Change listing data
+++
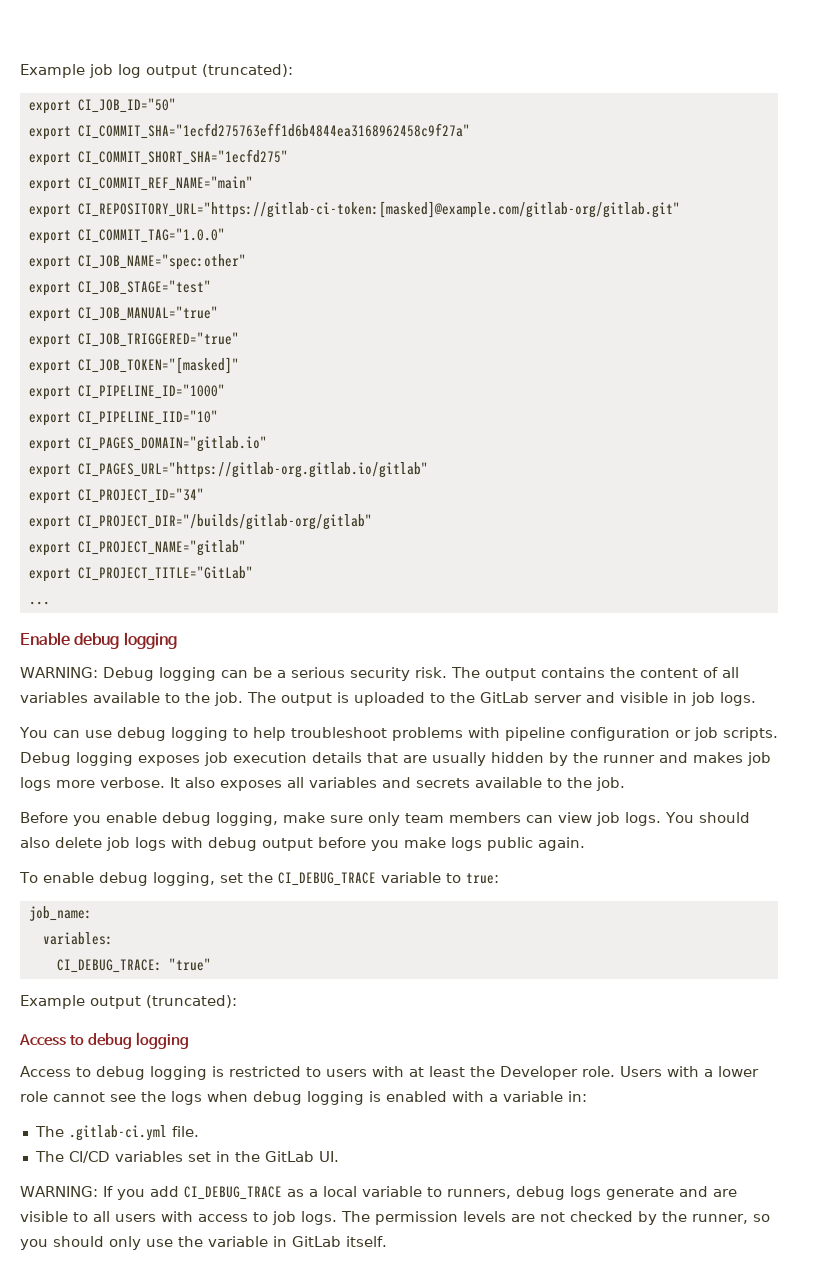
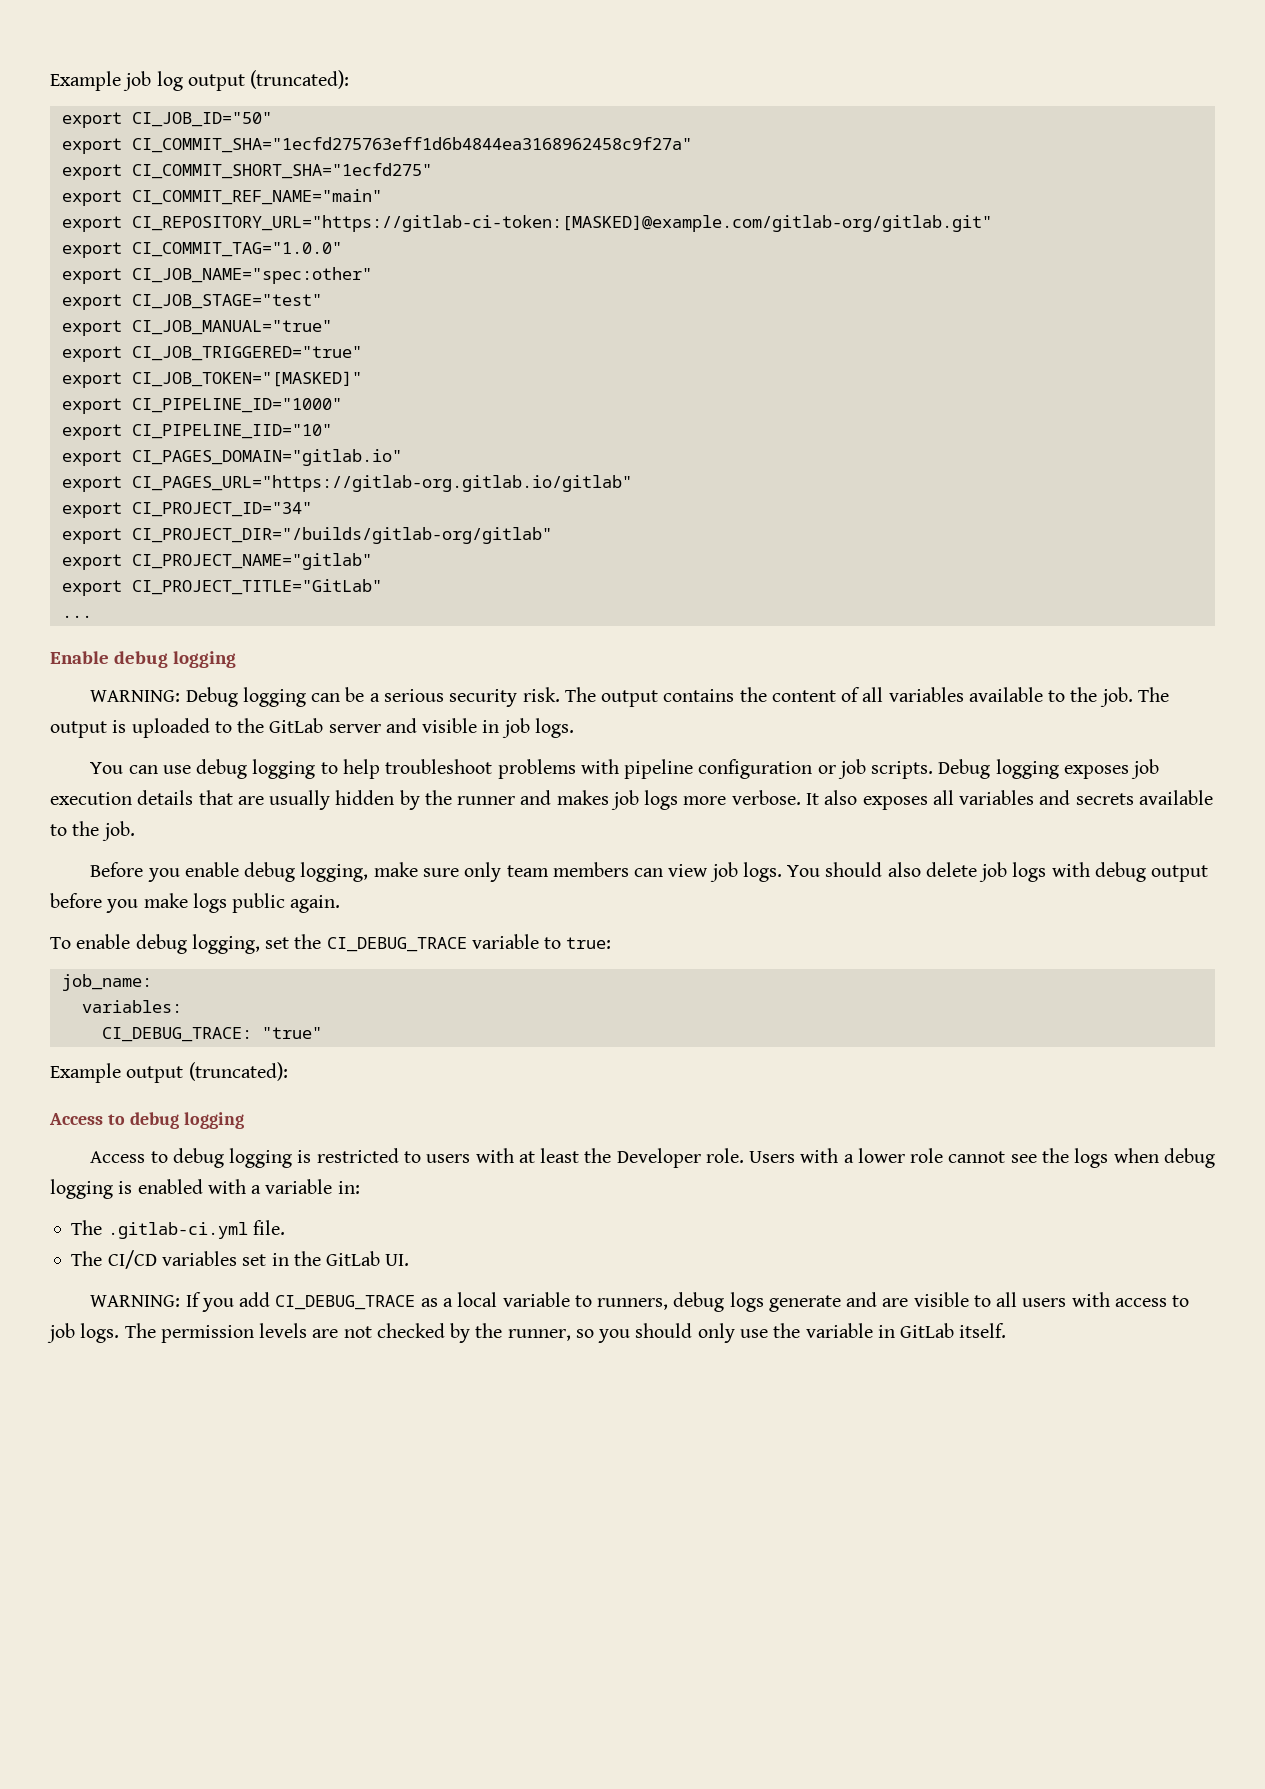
- export CI_REPOSITORY_URL="https://gitlab-ci-token:[masked]@example.com/gitlab-org/gitlab.git"
+ export CI_REPOSITORY_URL="https://gitlab-ci-token:[MASKED]@example.com/gitlab-org/gitlab.git"
- export CI_JOB_TOKEN="[masked]"
+ export CI_JOB_TOKEN="[MASKED]"

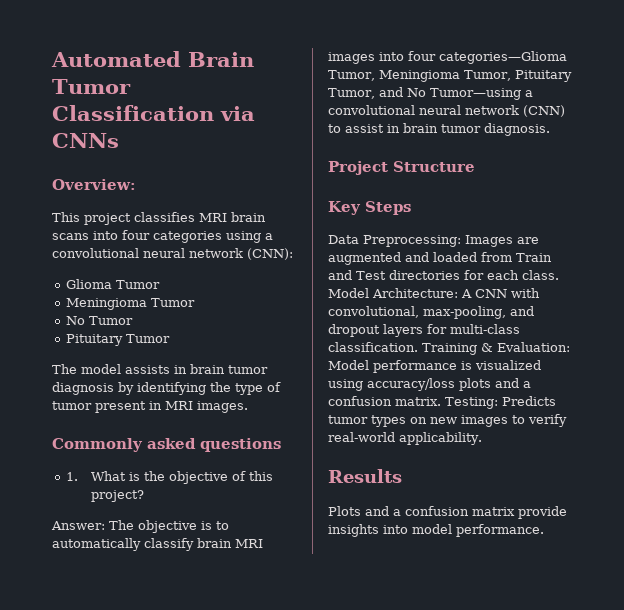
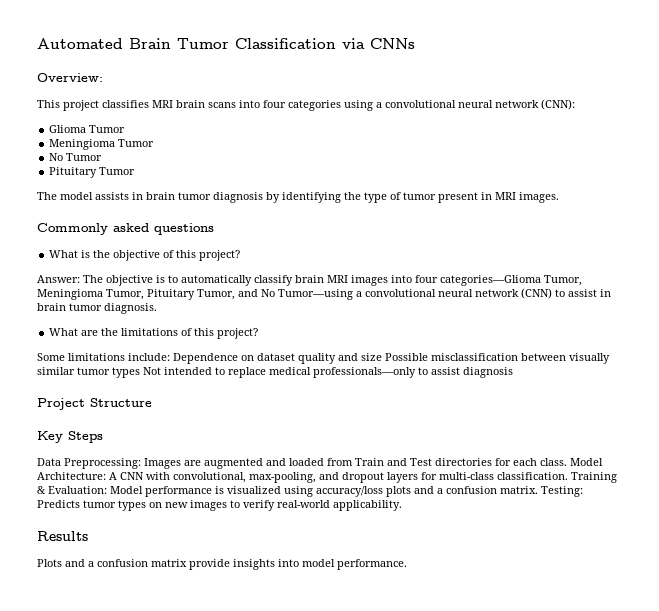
- 1. What is the objective of this project?
+ What is the objective of this project?
+ What are the limitations of this project?
+ Some limitations include: Dependence on dataset quality and size Possible misclassification between visually similar tumor types Not intended to replace medical professionals—only to assist diagnosis

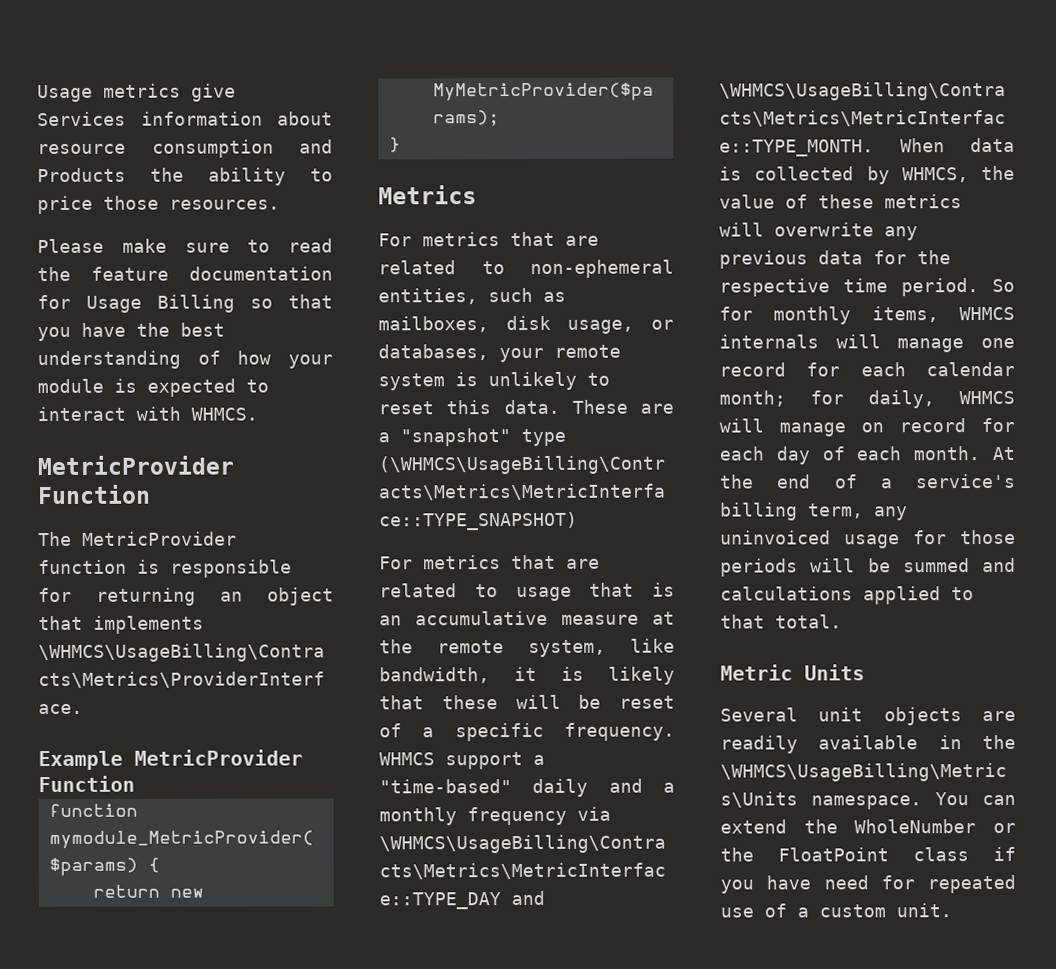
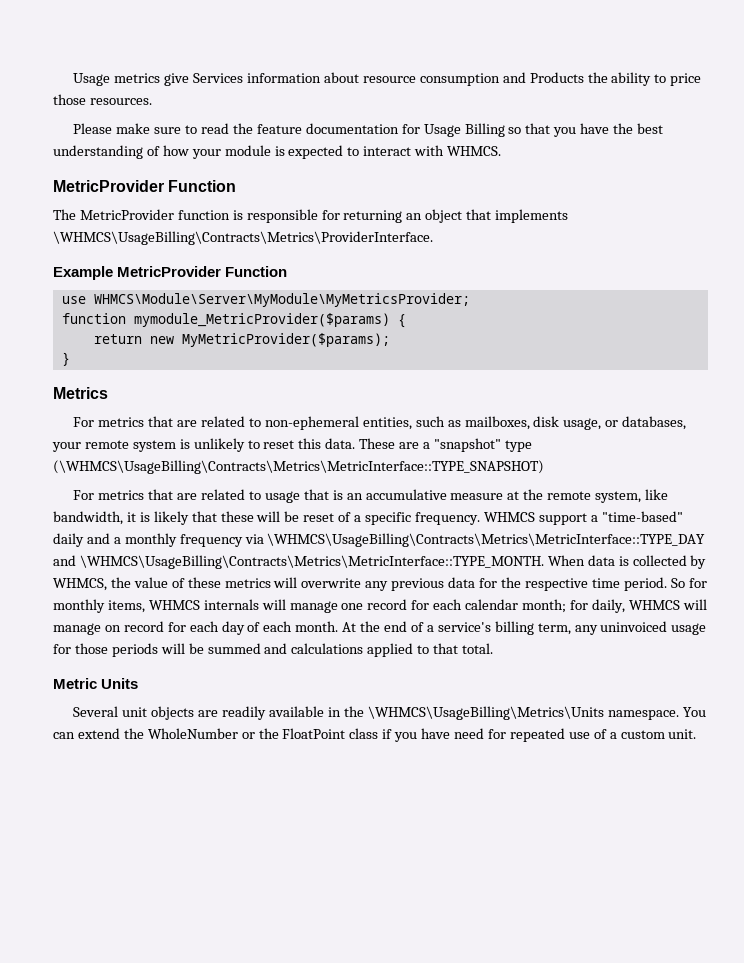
+ use WHMCS\Module\Server\MyModule\MyMetricsProvider;

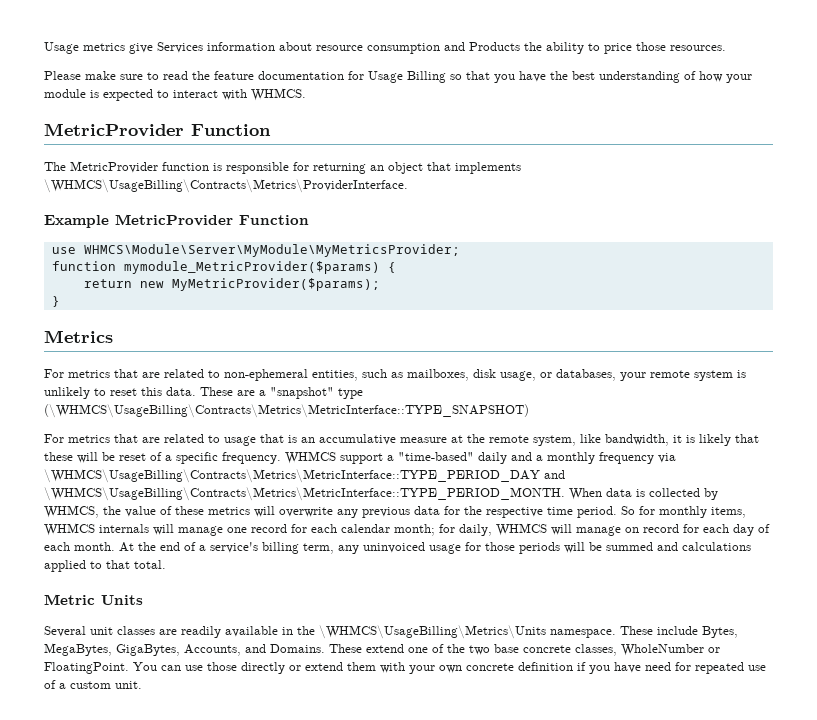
- WHMCS support a "time-based" daily and a monthly frequency via \WHMCS\UsageBilling\Contracts\Metrics\MetricInterface::TYPE_DAY and \WHMCS\UsageBilling\Contracts\Metrics\MetricInterface::TYPE_MONTH.
+ WHMCS support a "time-based" daily and a monthly frequency via \WHMCS\UsageBilling\Contracts\Metrics\MetricInterface::TYPE_PERIOD_DAY and \WHMCS\UsageBilling\Contracts\Metrics\MetricInterface::TYPE_PERIOD_MONTH.
- Several unit objects are readily available in the \WHMCS\UsageBilling\Metrics\Units namespace.
+ Several unit classes are readily available in the \WHMCS\UsageBilling\Metrics\Units namespace.
- You can extend the WholeNumber or the FloatPoint class if you have need for repeated use of a custom unit.
+ These include Bytes, MegaBytes, GigaBytes, Accounts, and Domains. These extend one of the two base concrete classes, WholeNumber or FloatingPoint. You can use those directly or extend them with your own concrete definition if you have need for repeated use of a custom unit.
+++
Task objective — Reproduce the records above from their first line to the line bearing "- 1. What is the objective of this project?", both ends included, leaving every picture out.

Written answer —
- export CI_REPOSITORY_URL="https://gitlab-ci-token:[masked]@example.com/gitlab-org/gitlab.git"
+ export CI_REPOSITORY_URL="https://gitlab-ci-token:[MASKED]@example.com/gitlab-org/gitlab.git"
- export CI_JOB_TOKEN="[masked]"
+ export CI_JOB_TOKEN="[MASKED]"

- 1. What is the objective of this project?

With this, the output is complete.